#### Records for processing

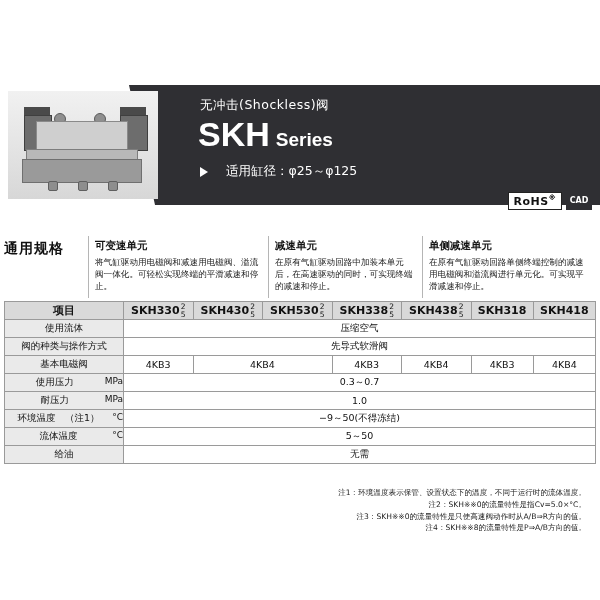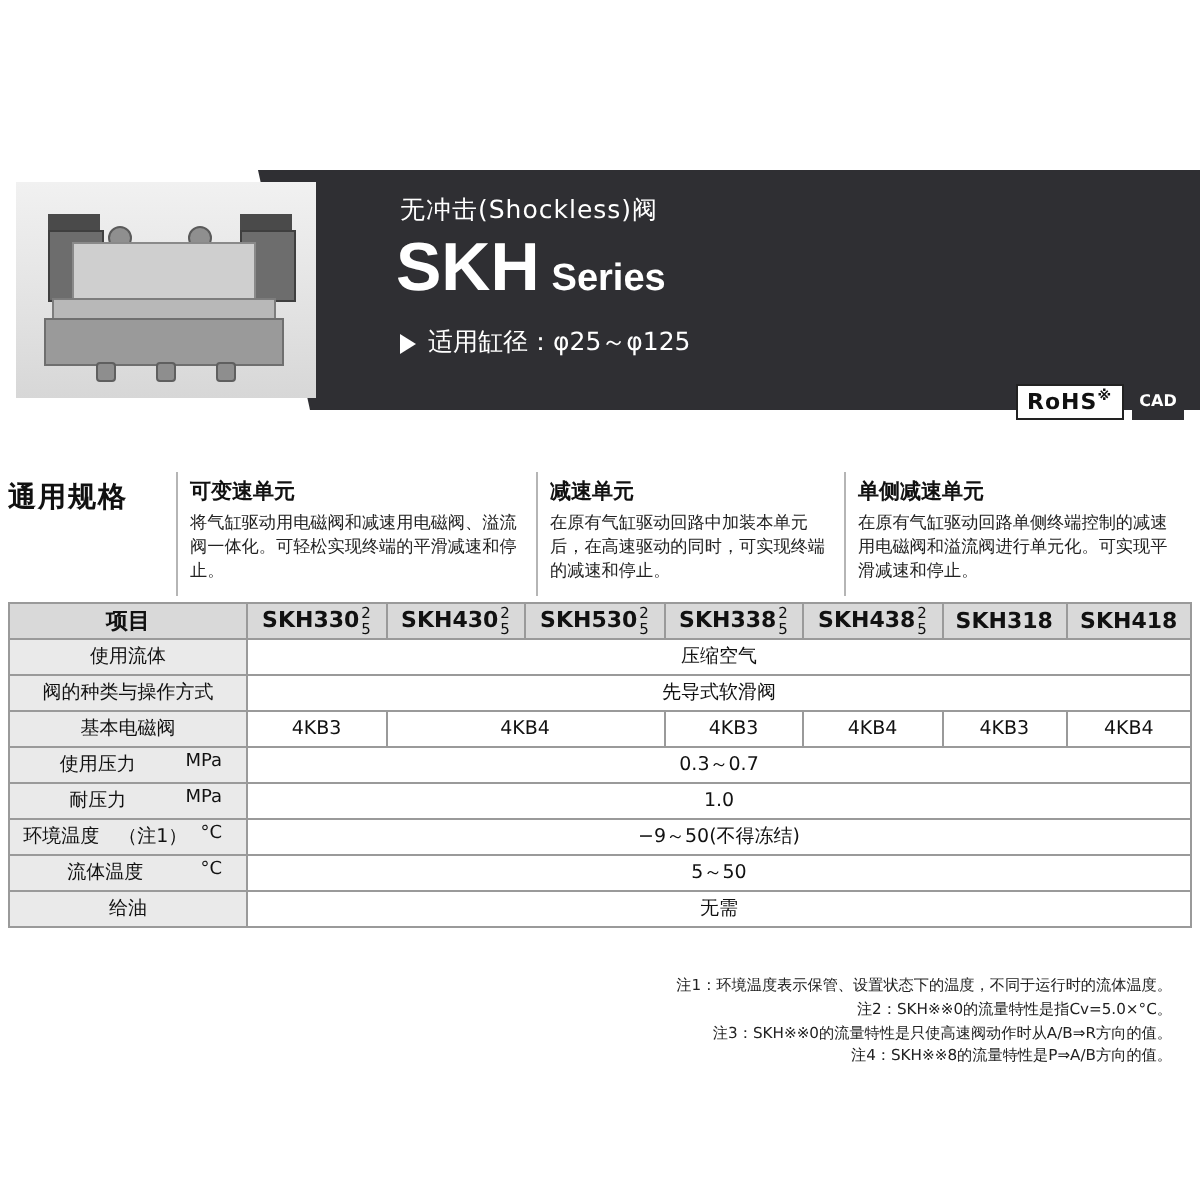--- a/index.html
+++ b/index.html
@@ -61,7 +61,7 @@
   }
   .head-bullet{
     position:absolute;left:200px;top:78px;color:#ffffff;font-size:12.5px;
-    display:flex;align-items:center;gap:6px;
+    display:flex;align-items:center;gap:18px;
   }
   .tri{
     width:0;height:0;border-left:8px solid #ffffff;

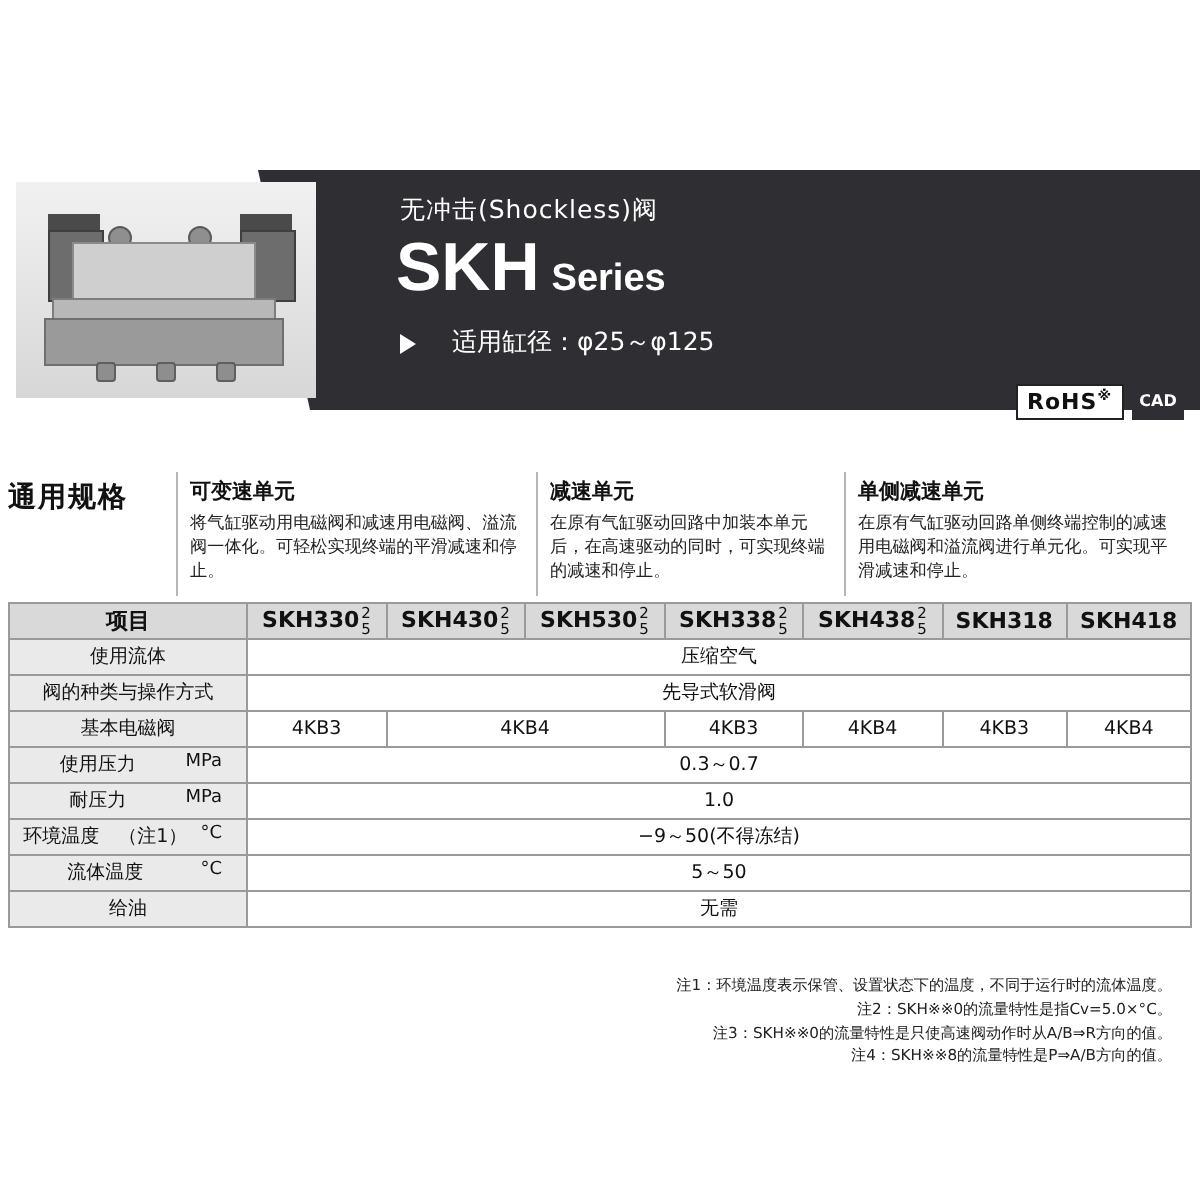--- a/index.html
+++ b/index.html
@@ -121,7 +121,7 @@
     background:#eaeaea;text-align:left;padding-left:5px;font-size:9.5px;width:118px;
     font-weight:normal;
   }
-  .lbl .unit{float:right;padding-right:12px;font-size:9px;}
+  .lbl .unit{float:right;padding-right:0;font-size:9px;}
   .model{
     font-size:12px;font-weight:bold;letter-spacing:0;
   }

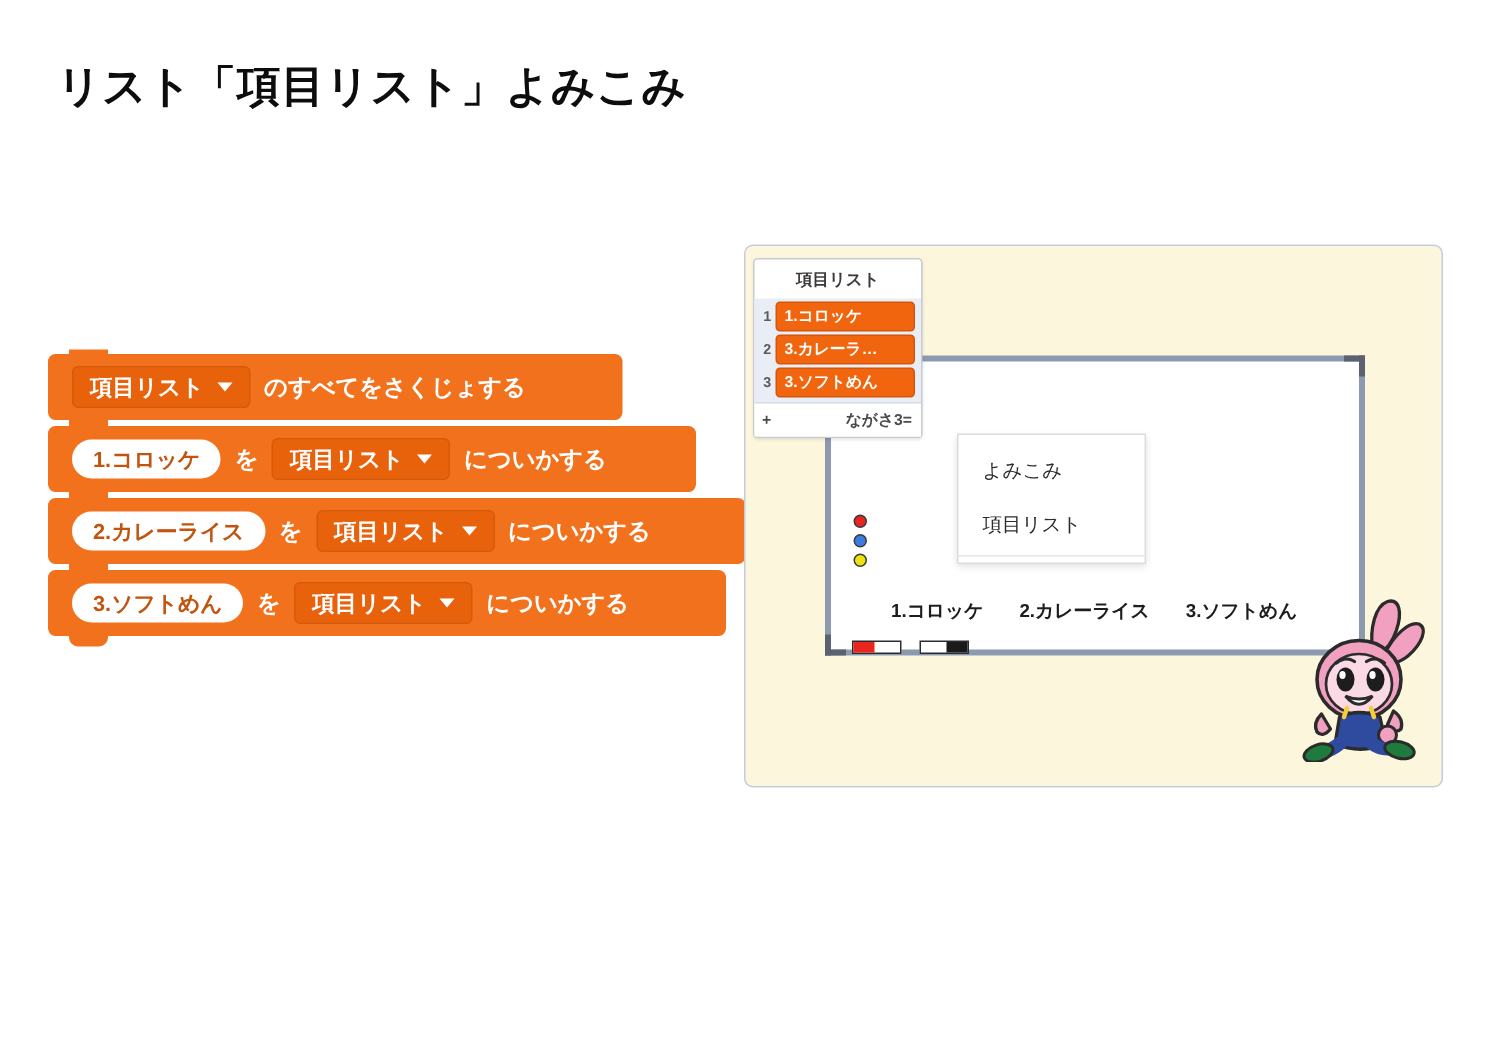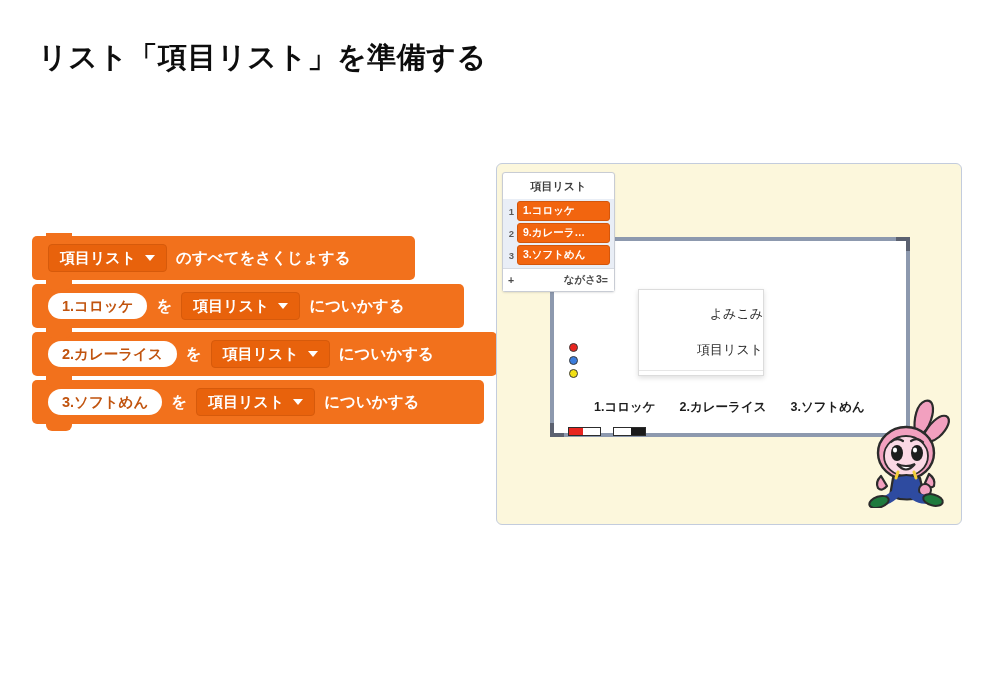--- a/index.html
+++ b/index.html
@@ -318,7 +318,7 @@
 </head>
 <body>
 
-<div class="slide-title">リスト「項目リスト」を準備する</div>
+<div class="slide-title">リスト「項目リスト」よみこみ</div>
 
 <div class="block-stack">
 

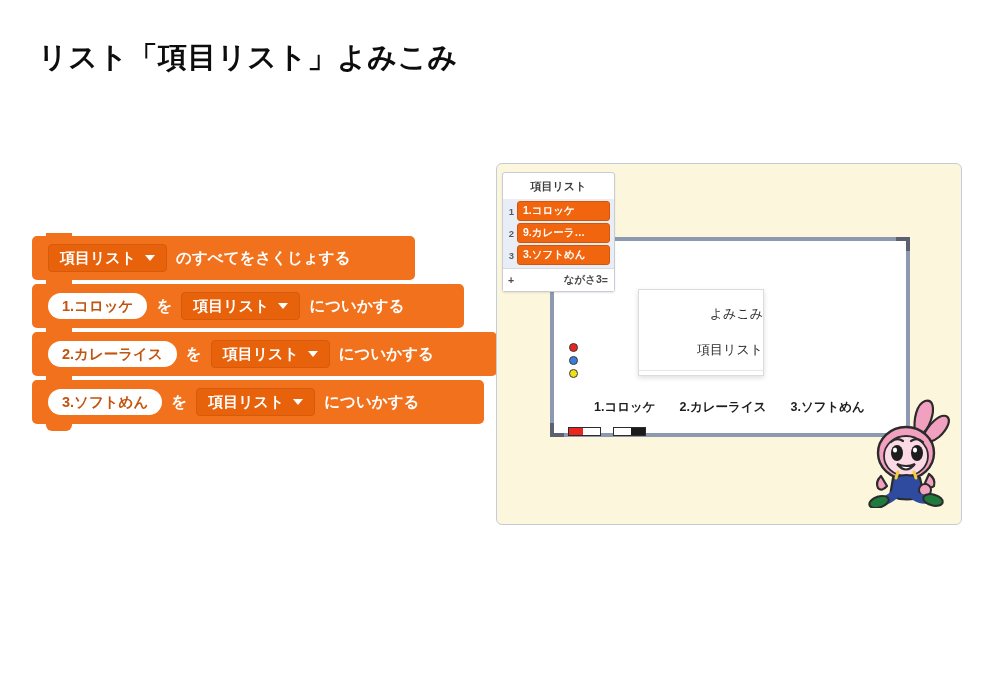--- a/index.html
+++ b/index.html
@@ -399,7 +399,7 @@
       </div>
       <div class="lm-row">
         <span class="lm-idx">2</span>
-        <span class="lm-val">9.カレーラ…</span>
+        <span class="lm-val">3.カレーラ…</span>
       </div>
       <div class="lm-row">
         <span class="lm-idx">3</span>

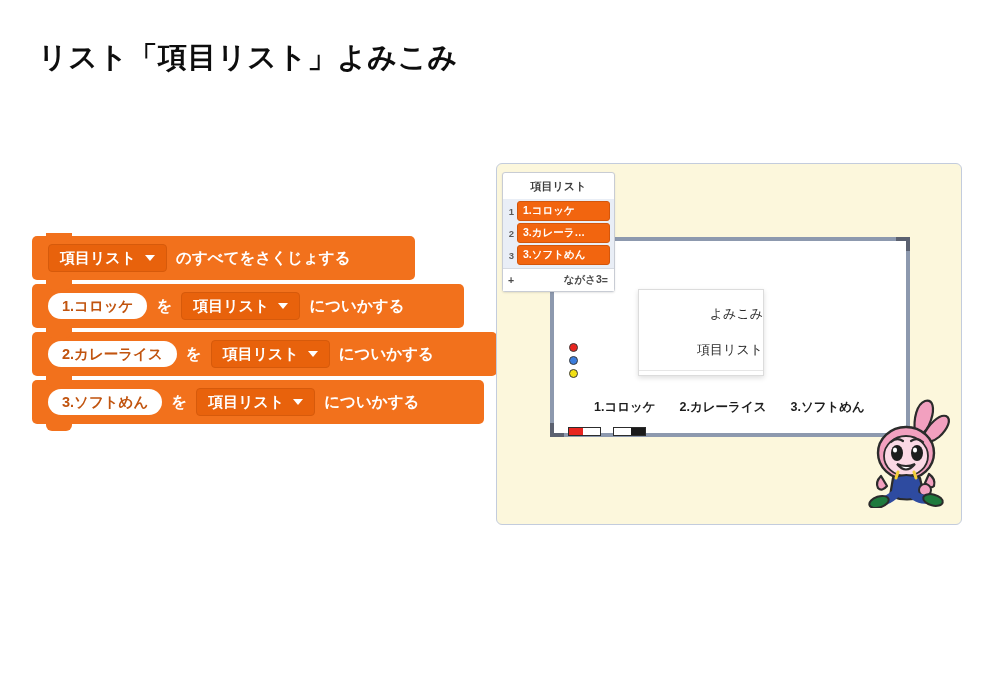--- a/index.html
+++ b/index.html
@@ -248,7 +248,6 @@
     color: #2b2b2b;
     padding: 9px 0 9px 16px;
     white-space: nowrap;
-    text-align: right;
   }
   .ctx-sep {
     border-top: 1px solid #e6e6e6;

########

◆ Task details ◆
Output the data above without changes, apart from leaving out the pictures.

◆ Response area ◆
--- a/index.html
+++ b/index.html
@@ -61,7 +61,7 @@
   }
   .head-bullet{
     position:absolute;left:200px;top:78px;color:#ffffff;font-size:12.5px;
-    display:flex;align-items:center;gap:6px;
+    display:flex;align-items:center;gap:18px;
   }
   .tri{
     width:0;height:0;border-left:8px solid #ffffff;

--- a/index.html
+++ b/index.html
@@ -121,7 +121,7 @@
     background:#eaeaea;text-align:left;padding-left:5px;font-size:9.5px;width:118px;
     font-weight:normal;
   }
-  .lbl .unit{float:right;padding-right:12px;font-size:9px;}
+  .lbl .unit{float:right;padding-right:0;font-size:9px;}
   .model{
     font-size:12px;font-weight:bold;letter-spacing:0;
   }

--- a/index.html
+++ b/index.html
@@ -318,7 +318,7 @@
 </head>
 <body>
 
-<div class="slide-title">リスト「項目リスト」を準備する</div>
+<div class="slide-title">リスト「項目リスト」よみこみ</div>
 
 <div class="block-stack">
 

--- a/index.html
+++ b/index.html
@@ -399,7 +399,7 @@
       </div>
       <div class="lm-row">
         <span class="lm-idx">2</span>
-        <span class="lm-val">9.カレーラ…</span>
+        <span class="lm-val">3.カレーラ…</span>
       </div>
       <div class="lm-row">
         <span class="lm-idx">3</span>

--- a/index.html
+++ b/index.html
@@ -248,7 +248,6 @@
     color: #2b2b2b;
     padding: 9px 0 9px 16px;
     white-space: nowrap;
-    text-align: right;
   }
   .ctx-sep {
     border-top: 1px solid #e6e6e6;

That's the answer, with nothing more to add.